Set the path for your .pixie files. pixie uses the rld search path for libraries (see rld(1) for the default paths). If the .pixie files are in your local directory, set the path as:
% setenv LD_LIBRARY_PATH . |
Execute the file(s) generated by pixie (myprog.pixie) in the same way you executed the original program.
% myprog.pixie |
This program generates a list of basic block counts in files named myprog.Counts. If the program executes a fork/sproc, a process ID is appended to the end of the filename (for example, myprog.Counts.345) for each process.
Run the profile formatting program prof specifying the –pixie option and the name of the original program.
% prof -pixie myprog myprog.Counts |
prof extracts information from myprog.Counts and prints it in an easily readable format. If multiple .Counts files exist, you can use the wildcard character (*) to specify all of the files.
% prof -pixie myprog myprog.Counts* |
![]() | Note: Specifying myprog.Counts is optional; prof searches by default for names having the form prog_name.Counts. |
You can run the program several times, altering the input data, to create multiple profile data files. See "Example Using prof –pixie –procedures –clock" later in this section for an example.
The time computation assumes a "best case" execution; actual execution may take longer. This is because the time includes predicted stalls within a basic block, but not actual stalls that may occur entering a basic block. Also it assumes that all instructions and data are in cache (for example, it excludes the delays due to cache misses and memory fetches and stores).
The complete output of the –pixie option is often extremely large. Use the –quit option with prof to restrict the size of the output. Refer to "Running the Profiler" for details about prof options.
Include or exclude information on specific procedures in your program by using the prof options –only or –exclude (explained in Table 4-1). prof timings reflect only time spent in a specific procedure, not time spent including procedures called by that procedure. The CASEVision/WorkShop toolset, an optional software product, can show an estimate of inclusive times.
The examples in this section illustrate how to use prof –pixie to obtain basic block counting information from a profiled version of a C file, espresso.
The partial listing below illustrates the use of the –i[ nvocations] option. For each procedure, prof reports the number of times it was invoked from each of its possible callers and lists the procedure(s) that called it.

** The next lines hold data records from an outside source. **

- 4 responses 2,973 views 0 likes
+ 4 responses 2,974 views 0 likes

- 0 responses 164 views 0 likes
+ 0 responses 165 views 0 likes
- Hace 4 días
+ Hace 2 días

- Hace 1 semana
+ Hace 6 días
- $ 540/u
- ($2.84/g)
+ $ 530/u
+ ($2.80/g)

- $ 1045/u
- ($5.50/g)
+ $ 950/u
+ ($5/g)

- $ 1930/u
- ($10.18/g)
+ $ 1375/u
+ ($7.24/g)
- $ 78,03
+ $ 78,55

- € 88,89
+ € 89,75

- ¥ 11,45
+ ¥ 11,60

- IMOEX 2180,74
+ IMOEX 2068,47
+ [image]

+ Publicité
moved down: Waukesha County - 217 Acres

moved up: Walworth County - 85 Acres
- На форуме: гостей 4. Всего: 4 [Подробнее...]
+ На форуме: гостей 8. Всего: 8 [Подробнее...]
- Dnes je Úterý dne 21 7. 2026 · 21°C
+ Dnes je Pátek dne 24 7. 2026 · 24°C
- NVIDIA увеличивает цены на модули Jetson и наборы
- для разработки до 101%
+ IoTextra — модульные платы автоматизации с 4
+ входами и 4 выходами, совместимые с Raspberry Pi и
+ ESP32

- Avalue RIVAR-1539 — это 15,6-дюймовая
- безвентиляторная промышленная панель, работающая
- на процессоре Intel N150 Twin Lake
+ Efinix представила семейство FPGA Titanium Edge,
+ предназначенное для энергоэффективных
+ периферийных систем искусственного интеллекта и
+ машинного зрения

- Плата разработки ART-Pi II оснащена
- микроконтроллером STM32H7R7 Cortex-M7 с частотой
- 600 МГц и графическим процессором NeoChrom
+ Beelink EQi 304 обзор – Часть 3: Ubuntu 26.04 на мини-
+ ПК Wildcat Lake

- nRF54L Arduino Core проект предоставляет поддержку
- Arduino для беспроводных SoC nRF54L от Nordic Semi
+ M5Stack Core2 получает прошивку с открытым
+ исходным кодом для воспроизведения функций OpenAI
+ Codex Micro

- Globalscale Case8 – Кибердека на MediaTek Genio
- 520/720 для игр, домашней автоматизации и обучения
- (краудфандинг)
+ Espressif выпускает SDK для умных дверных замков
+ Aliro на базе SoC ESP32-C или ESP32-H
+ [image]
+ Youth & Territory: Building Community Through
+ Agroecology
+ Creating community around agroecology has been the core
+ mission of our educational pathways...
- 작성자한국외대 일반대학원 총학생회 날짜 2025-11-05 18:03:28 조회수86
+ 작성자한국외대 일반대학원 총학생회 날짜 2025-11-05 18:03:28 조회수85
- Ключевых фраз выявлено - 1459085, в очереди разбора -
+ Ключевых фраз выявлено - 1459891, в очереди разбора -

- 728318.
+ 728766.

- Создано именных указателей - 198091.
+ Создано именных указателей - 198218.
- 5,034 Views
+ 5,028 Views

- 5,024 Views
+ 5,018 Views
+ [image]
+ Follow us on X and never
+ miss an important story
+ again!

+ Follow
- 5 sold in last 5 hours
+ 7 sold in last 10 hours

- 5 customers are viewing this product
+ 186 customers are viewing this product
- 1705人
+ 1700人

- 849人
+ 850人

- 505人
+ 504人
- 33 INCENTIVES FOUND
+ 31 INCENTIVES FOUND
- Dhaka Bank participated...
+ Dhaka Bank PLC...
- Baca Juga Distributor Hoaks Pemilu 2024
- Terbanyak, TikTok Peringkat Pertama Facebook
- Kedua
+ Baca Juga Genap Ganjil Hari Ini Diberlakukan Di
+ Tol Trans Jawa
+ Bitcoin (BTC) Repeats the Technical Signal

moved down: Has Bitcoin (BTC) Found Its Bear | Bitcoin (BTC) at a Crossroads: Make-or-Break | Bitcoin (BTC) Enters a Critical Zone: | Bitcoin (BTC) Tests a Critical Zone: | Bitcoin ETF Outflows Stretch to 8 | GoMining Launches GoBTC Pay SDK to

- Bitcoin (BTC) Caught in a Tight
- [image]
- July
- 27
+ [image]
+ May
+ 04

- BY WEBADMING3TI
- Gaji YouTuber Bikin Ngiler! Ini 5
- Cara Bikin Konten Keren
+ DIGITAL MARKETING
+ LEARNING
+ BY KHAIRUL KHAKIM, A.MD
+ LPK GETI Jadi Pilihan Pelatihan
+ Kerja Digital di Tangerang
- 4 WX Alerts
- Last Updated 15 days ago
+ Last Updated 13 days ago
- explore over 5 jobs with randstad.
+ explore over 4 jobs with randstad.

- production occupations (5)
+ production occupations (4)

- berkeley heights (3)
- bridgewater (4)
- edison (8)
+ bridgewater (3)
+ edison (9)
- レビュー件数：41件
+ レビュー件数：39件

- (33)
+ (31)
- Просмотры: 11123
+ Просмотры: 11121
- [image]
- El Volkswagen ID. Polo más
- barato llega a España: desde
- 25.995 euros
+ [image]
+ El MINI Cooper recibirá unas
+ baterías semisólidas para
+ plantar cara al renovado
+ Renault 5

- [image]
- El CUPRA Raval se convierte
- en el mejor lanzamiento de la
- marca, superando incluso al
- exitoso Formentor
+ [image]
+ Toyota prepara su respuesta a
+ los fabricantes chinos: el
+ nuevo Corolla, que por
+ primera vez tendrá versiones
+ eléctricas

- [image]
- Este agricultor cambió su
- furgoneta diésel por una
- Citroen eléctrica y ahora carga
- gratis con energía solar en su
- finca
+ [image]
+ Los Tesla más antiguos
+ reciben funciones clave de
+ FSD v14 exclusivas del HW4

% prof -pixie -i espresso |
------------------------------------------------------------------------------- Profile listing generated Fri May 13 14:25:19 1994 with: prof -pixie -i espresso ... * Sorted in descending order by number of calls per procedure. * Unexecuted procedures are excluded. * The inst column is a static number of instructions. * %coverage column contains the percent inst executed. ------------------------------------------------------------------------------- Total procedure invocations: 12113082 calls(%) cum% inst %coverage procedure (file) 3055229(25.22) 25.22 26 25.00 full_row (espresso:/usr/people/guest/enjoy/008.espresso/setc.c) 966541( 7.98) 33.20 26 25.00 set_or (espresso:/usr/people/guest/enjoy/008.espresso/set.c) 772942( 6.38) 39.58 26 25.00 cleanfree (espresso:/work/irix/lib/libc/gen/malloc.c) 611793( 5.05) 44.63 26 25.00 setp_implies ... |
The above listing shows the total procedure invocations (calls) during the run: 12113082.
The calls(%) column reports the number of calls (and the percentage of total calls) per procedure. For example, there were 3055229 calls (or 25.22% of the total) spent in the procedure full_row.
The cum% column shows the cumulative percentage of calls. For example, 25.22% of all calls were spent in full_row.
The inst column shows the number of instructions executed for a procedure. For example, there were 26 instructions in the procedure full_row.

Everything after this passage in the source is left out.